I'm surrounded by a sphere of flesh. Not bare skin, not cold stone—flesh. Alive, soft, warm, yet somehow alien to me. I feel it from the inside, like it's both the shell that traps me and the body I've become. It's covered in a fine white fur, thin as mist, smooth to the touch, though I can barely even touch myself. I don't know if it's mine or if I've been swallowed by something else, but either way, I'm stuck inside it, forced to live with this shape.

Where my hands should be—I can still half-remember them, fingers, joints, the strength to clench a fist—there's only a pair of small, limp, white fins. When I bring them to my mouth and bite down, I realize just how useless they are. My teeth don't cut, don't tear. They only leave shallow marks, like a blunt knife dragging across wax. I've got no edge. Not even enough to hurt myself.

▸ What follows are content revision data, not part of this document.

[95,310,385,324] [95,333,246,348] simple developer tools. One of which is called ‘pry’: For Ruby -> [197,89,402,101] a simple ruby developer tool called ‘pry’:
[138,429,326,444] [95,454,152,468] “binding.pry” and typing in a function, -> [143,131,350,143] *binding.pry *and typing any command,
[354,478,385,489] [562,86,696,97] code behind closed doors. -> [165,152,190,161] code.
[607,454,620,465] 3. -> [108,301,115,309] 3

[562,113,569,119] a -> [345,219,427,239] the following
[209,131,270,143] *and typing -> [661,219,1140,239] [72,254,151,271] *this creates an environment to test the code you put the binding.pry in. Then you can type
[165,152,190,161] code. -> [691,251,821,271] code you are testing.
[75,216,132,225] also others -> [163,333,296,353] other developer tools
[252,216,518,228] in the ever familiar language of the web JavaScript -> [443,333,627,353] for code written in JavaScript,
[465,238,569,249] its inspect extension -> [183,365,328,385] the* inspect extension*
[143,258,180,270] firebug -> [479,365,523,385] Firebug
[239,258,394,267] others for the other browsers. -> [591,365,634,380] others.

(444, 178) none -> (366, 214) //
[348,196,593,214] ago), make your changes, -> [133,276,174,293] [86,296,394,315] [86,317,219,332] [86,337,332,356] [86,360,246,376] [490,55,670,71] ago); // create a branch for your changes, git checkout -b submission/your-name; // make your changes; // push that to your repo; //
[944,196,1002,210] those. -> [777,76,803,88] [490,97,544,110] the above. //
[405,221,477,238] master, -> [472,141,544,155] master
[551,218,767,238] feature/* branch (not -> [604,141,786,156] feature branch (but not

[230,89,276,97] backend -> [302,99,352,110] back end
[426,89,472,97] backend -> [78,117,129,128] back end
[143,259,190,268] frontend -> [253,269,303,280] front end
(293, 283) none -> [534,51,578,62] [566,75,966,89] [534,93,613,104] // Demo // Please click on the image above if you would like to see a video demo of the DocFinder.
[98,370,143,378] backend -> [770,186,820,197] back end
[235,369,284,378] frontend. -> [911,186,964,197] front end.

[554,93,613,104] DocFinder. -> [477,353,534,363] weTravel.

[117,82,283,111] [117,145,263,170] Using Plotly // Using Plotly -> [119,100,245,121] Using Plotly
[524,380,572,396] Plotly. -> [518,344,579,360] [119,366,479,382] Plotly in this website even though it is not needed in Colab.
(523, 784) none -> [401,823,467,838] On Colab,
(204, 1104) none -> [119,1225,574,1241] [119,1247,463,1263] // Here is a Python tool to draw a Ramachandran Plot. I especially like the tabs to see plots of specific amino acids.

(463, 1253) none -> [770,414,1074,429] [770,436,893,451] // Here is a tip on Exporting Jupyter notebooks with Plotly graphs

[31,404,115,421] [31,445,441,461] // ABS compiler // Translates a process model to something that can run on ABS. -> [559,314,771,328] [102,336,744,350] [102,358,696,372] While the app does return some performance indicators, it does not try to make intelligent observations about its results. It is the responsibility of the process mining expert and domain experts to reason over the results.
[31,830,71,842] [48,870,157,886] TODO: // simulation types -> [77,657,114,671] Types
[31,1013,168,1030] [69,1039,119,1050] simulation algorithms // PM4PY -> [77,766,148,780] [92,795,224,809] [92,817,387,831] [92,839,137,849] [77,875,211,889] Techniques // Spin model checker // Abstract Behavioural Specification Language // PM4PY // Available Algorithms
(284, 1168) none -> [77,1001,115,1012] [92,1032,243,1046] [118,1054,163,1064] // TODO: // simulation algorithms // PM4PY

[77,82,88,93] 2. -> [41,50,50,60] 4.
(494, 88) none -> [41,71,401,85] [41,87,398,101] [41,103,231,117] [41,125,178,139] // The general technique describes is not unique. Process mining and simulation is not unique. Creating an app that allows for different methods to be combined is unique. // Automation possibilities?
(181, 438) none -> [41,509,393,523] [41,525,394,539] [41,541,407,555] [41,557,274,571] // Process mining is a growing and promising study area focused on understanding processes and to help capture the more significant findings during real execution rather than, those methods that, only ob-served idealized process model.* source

My vision's barely there. I don't know if it's my eyes, my body, or the place itself, but the world looks like a blurry dream where the edges flicker and darkness rules. Still, there are signs. The damp smell hanging in the air, the slimy moss under me, the echo of water dripping steadily against stone. All of it tells me the same thing: I'm in a cave. Closed, deep, wet, unfamiliar.

There's no real light. The place isn't pitch-black, but what little breaks the gloom is too faint to hold onto. A pale green glow, strange, alive, seeps up from the underground lake stretching through most of the cavern. Not fire, not torchlight, not sunlight—it's algae. Breathing quietly in the depths, giving off a ghostly shimmer. It doesn't guide me, but at least it proves I'm not completely blind.

"Ghrrr~…"

The sound shakes through me. A growl. For a second I freeze, sure something's hiding in the dark, fangs bared between the wet rocks. But no. The growl's not outside. It's from me. My stomach, empty, demanding.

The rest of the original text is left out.